Web interface edit records
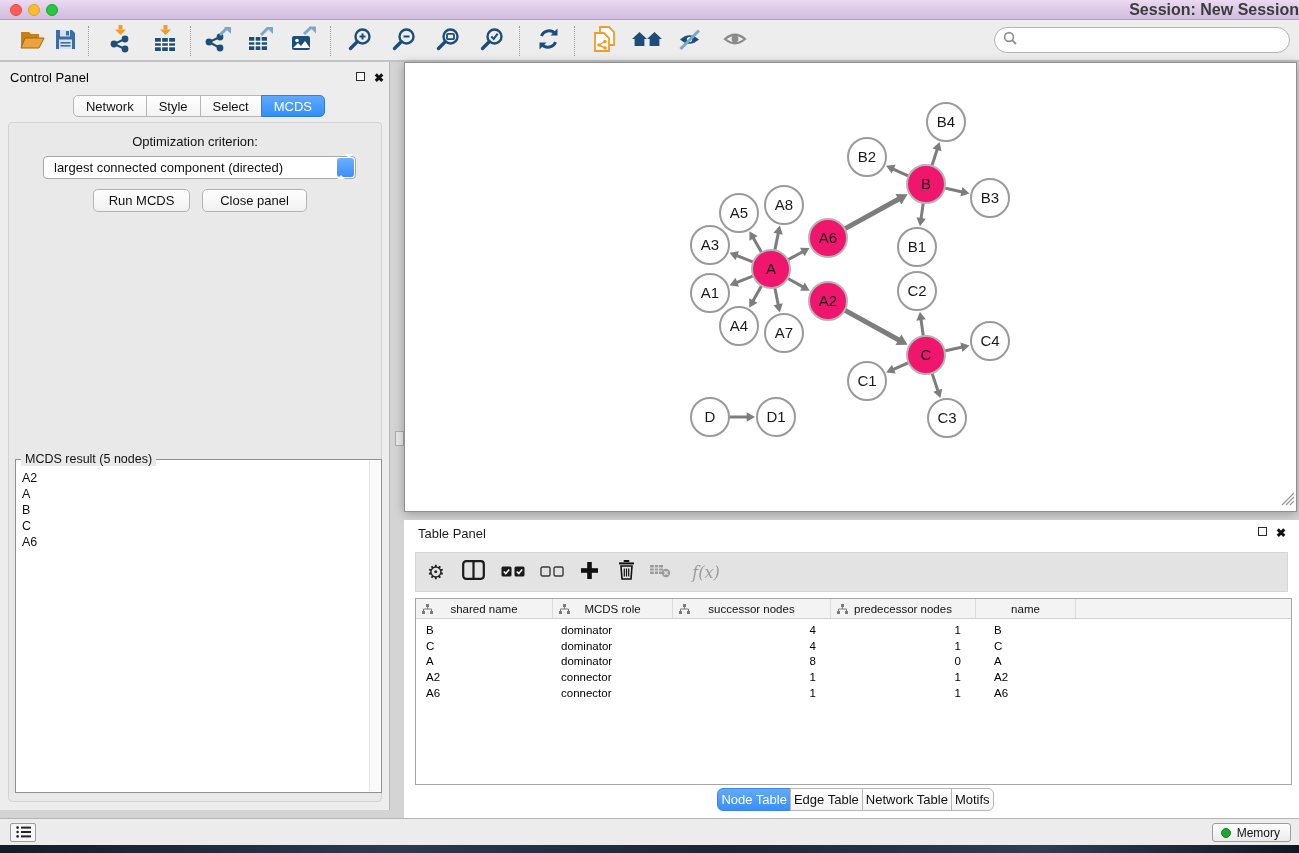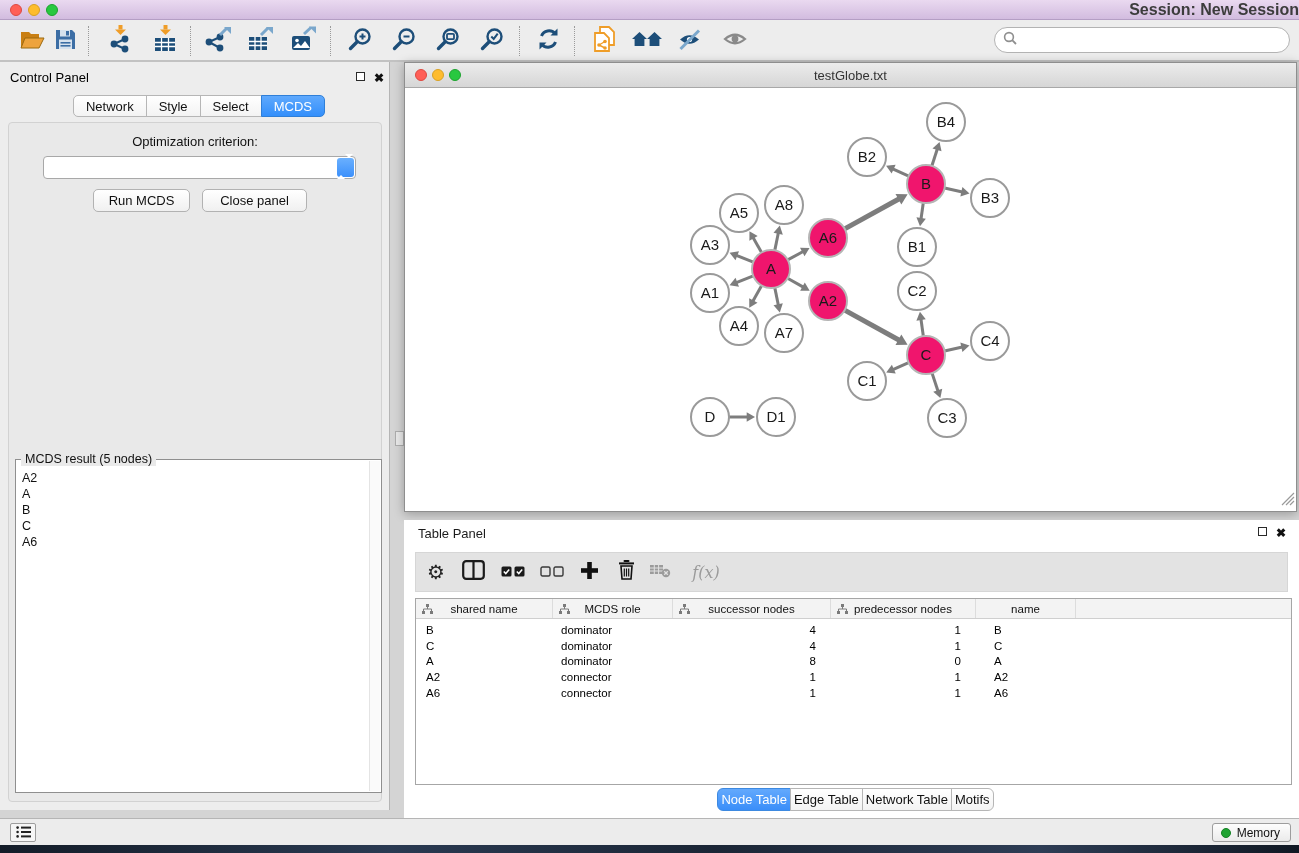--- a/index.html
+++ b/index.html
@@ -254,20 +254,21 @@
     <span class="seg">
       <button class="seg-btn">Network</button>
       <button class="seg-btn">Style</button>
       <button class="seg-btn">Select</button>
       <button class="seg-btn active">MCDS</button>
     </span>
   </div>
   <div class="cp-inner">
     <div class="opt-label">Optimization criterion:</div>
     <div class="select-box">
+      <span class="select-text">largest connected component (directed)</span>
       <span class="stepper"><span class="step-up"></span><span class="step-down"></span></span>
     </div>
     <button class="cp-btn" style="left:84px; width:97px;">Run MCDS</button>
     <button class="cp-btn" style="left:193px; width:105px;">Close panel</button>
     <div class="result-box">
       <span class="result-legend">MCDS result (5 nodes)</span>
       <div class="result-list">
           <div class="result-item">A2</div>
           <div class="result-item">A</div>
           <div class="result-item">B</div>
@@ -275,26 +276,20 @@
           <div class="result-item">A6</div>
         </div>
       <div class="result-scroll"></div>
     </div>
   </div>
 </div>
 
 <div class="divider-handle"></div>
 
 <div class="net-window">
-  <div class="net-titlebar">
-    <span class="tl red" style="left:10px; top:6px;"></span>
-    <span class="tl yellow" style="left:27px; top:6px;"></span>
-    <span class="tl green" style="left:44px; top:6px;"></span>
-    <span class="title-text">testGlobe.txt</span>
-  </div>
   <div class="net-canvas">
     <svg width="891" height="423" viewBox="0 0 891 423">
         <line x1="348.3192469177497" y1="187.95636186842634" x2="331.335016433036" y2="194.6386820591334" stroke="#7d7d7d" stroke-width="3"></line>
         <polygon points="324.5418849856451,197.31138951384457 330.5264919176268,189.85236947970625 334.0046728518399,198.69274602083144" fill="#7d7d7d"></polygon>
         <line x1="348.3192469177497" y1="174.04363813157366" x2="331.335016433036" y2="167.3613179408666" stroke="#7d7d7d" stroke-width="3"></line>
         <polygon points="324.5418849856451,164.68861048615543 334.0046728518399,163.30725397916856 330.5264919176268,172.14763052029375" fill="#7d7d7d"></polygon>
         <line x1="356.6988396225549" y1="197.56769192232414" x2="347.85383361482616" y2="213.3228588735909" stroke="#7d7d7d" stroke-width="3"></line>
         <polygon points="344.2802298908604,219.6883405069049 344.20144539095276,210.12558499384411 352.48529135211487,214.7761651825667" fill="#7d7d7d"></polygon>
         <line x1="356.57336017122014" y1="164.50338029963527" x2="348.0407319554984" y2="149.57128092212218" stroke="#7d7d7d" stroke-width="3"></line>
         <polygon points="344.4189177054935,143.23310598461364 352.6610258189464,148.0828641070517 344.412715968764,152.7961840214416" fill="#7d7d7d"></polygon>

**TASK REQUIREMENTS:**
The data above are to be repeated word for word, with any pictures left out.

**ANSWER AREA:**
--- a/index.html
+++ b/index.html
@@ -254,20 +254,21 @@
     <span class="seg">
       <button class="seg-btn">Network</button>
       <button class="seg-btn">Style</button>
       <button class="seg-btn">Select</button>
       <button class="seg-btn active">MCDS</button>
     </span>
   </div>
   <div class="cp-inner">
     <div class="opt-label">Optimization criterion:</div>
     <div class="select-box">
+      <span class="select-text">largest connected component (directed)</span>
       <span class="stepper"><span class="step-up"></span><span class="step-down"></span></span>
     </div>
     <button class="cp-btn" style="left:84px; width:97px;">Run MCDS</button>
     <button class="cp-btn" style="left:193px; width:105px;">Close panel</button>
     <div class="result-box">
       <span class="result-legend">MCDS result (5 nodes)</span>
       <div class="result-list">
           <div class="result-item">A2</div>
           <div class="result-item">A</div>
           <div class="result-item">B</div>
@@ -275,26 +276,20 @@
           <div class="result-item">A6</div>
         </div>
       <div class="result-scroll"></div>
     </div>
   </div>
 </div>
 
 <div class="divider-handle"></div>
 
 <div class="net-window">
-  <div class="net-titlebar">
-    <span class="tl red" style="left:10px; top:6px;"></span>
-    <span class="tl yellow" style="left:27px; top:6px;"></span>
-    <span class="tl green" style="left:44px; top:6px;"></span>
-    <span class="title-text">testGlobe.txt</span>
-  </div>
   <div class="net-canvas">
     <svg width="891" height="423" viewBox="0 0 891 423">
         <line x1="348.3192469177497" y1="187.95636186842634" x2="331.335016433036" y2="194.6386820591334" stroke="#7d7d7d" stroke-width="3"></line>
         <polygon points="324.5418849856451,197.31138951384457 330.5264919176268,189.85236947970625 334.0046728518399,198.69274602083144" fill="#7d7d7d"></polygon>
         <line x1="348.3192469177497" y1="174.04363813157366" x2="331.335016433036" y2="167.3613179408666" stroke="#7d7d7d" stroke-width="3"></line>
         <polygon points="324.5418849856451,164.68861048615543 334.0046728518399,163.30725397916856 330.5264919176268,172.14763052029375" fill="#7d7d7d"></polygon>
         <line x1="356.6988396225549" y1="197.56769192232414" x2="347.85383361482616" y2="213.3228588735909" stroke="#7d7d7d" stroke-width="3"></line>
         <polygon points="344.2802298908604,219.6883405069049 344.20144539095276,210.12558499384411 352.48529135211487,214.7761651825667" fill="#7d7d7d"></polygon>
         <line x1="356.57336017122014" y1="164.50338029963527" x2="348.0407319554984" y2="149.57128092212218" stroke="#7d7d7d" stroke-width="3"></line>
         <polygon points="344.4189177054935,143.23310598461364 352.6610258189464,148.0828641070517 344.412715968764,152.7961840214416" fill="#7d7d7d"></polygon>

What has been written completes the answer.